#### Provided material

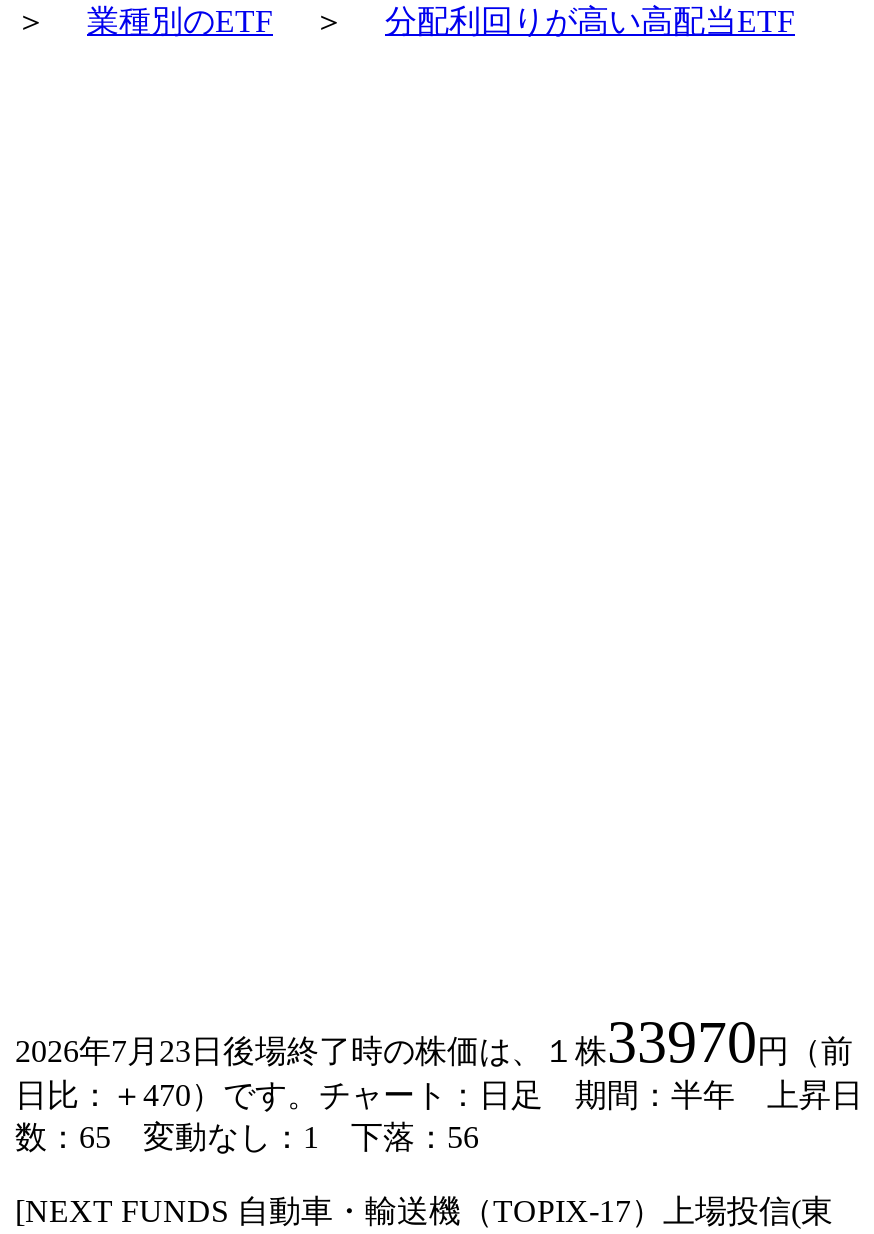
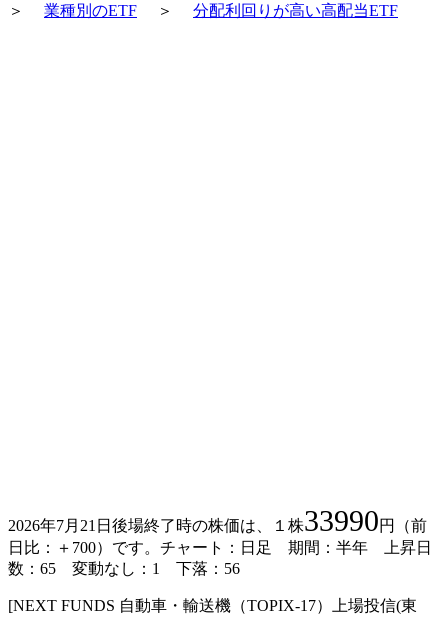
- 2026年7月23日後場終了時の株価は、１株33970円（前
+ 2026年7月21日後場終了時の株価は、１株33990円（前

- 日比：＋470）です。チャート：日足 期間：半年 上昇日
+ 日比：＋700）です。チャート：日足 期間：半年 上昇日
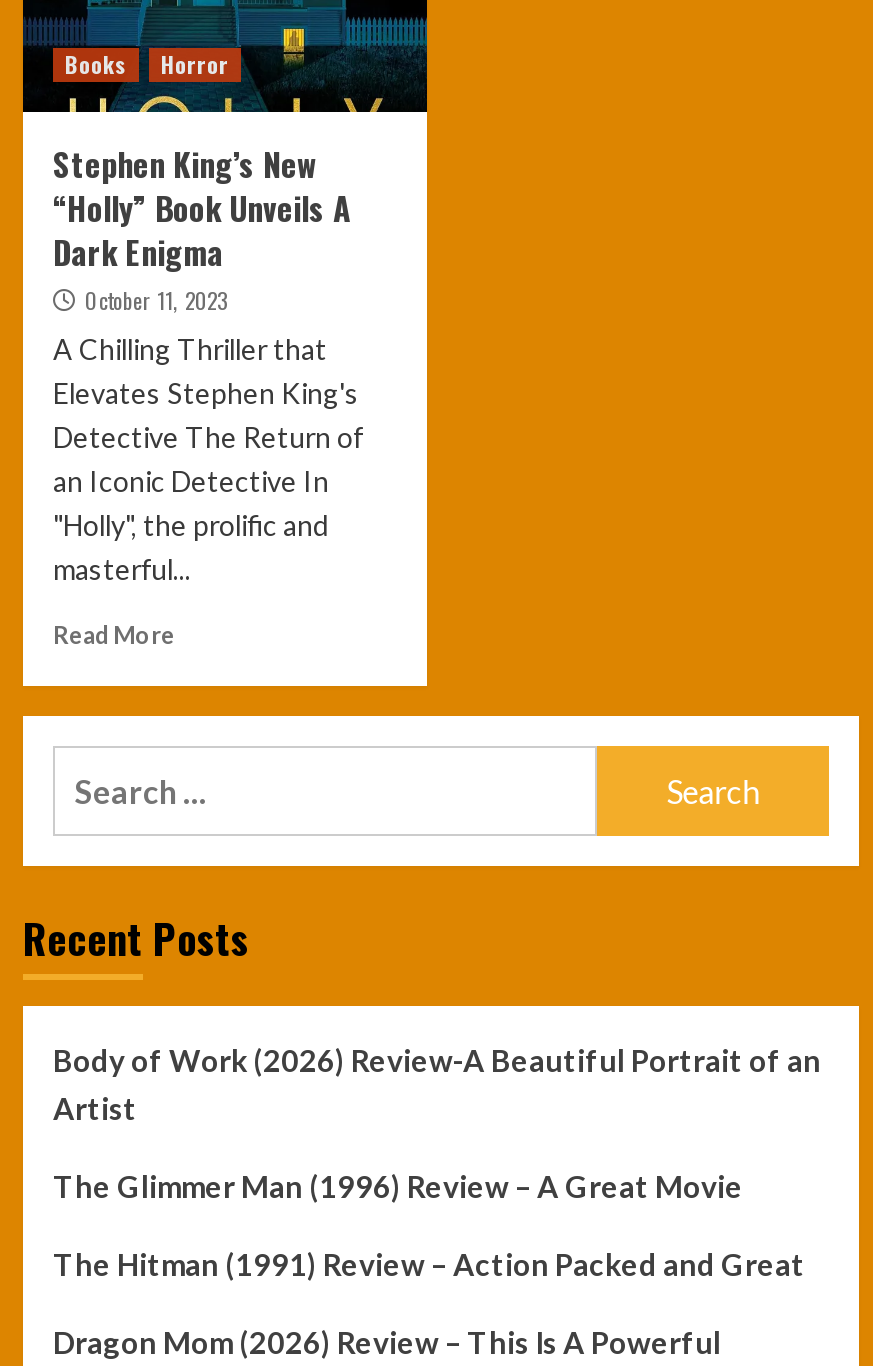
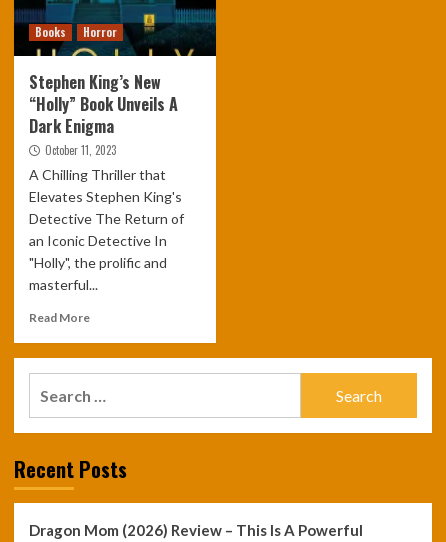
- Body of Work (2026) Review-A Beautiful Portrait of an
- Artist
- The Glimmer Man (1996) Review – A Great Movie
- The Hitman (1991) Review – Action Packed and Great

########

About this task
Reproduce every record above word for word. Leave the pictures out.

Answer for the task
- 2026年7月23日後場終了時の株価は、１株33970円（前
+ 2026年7月21日後場終了時の株価は、１株33990円（前

- 日比：＋470）です。チャート：日足 期間：半年 上昇日
+ 日比：＋700）です。チャート：日足 期間：半年 上昇日
- Body of Work (2026) Review-A Beautiful Portrait of an
- Artist
- The Glimmer Man (1996) Review – A Great Movie
- The Hitman (1991) Review – Action Packed and Great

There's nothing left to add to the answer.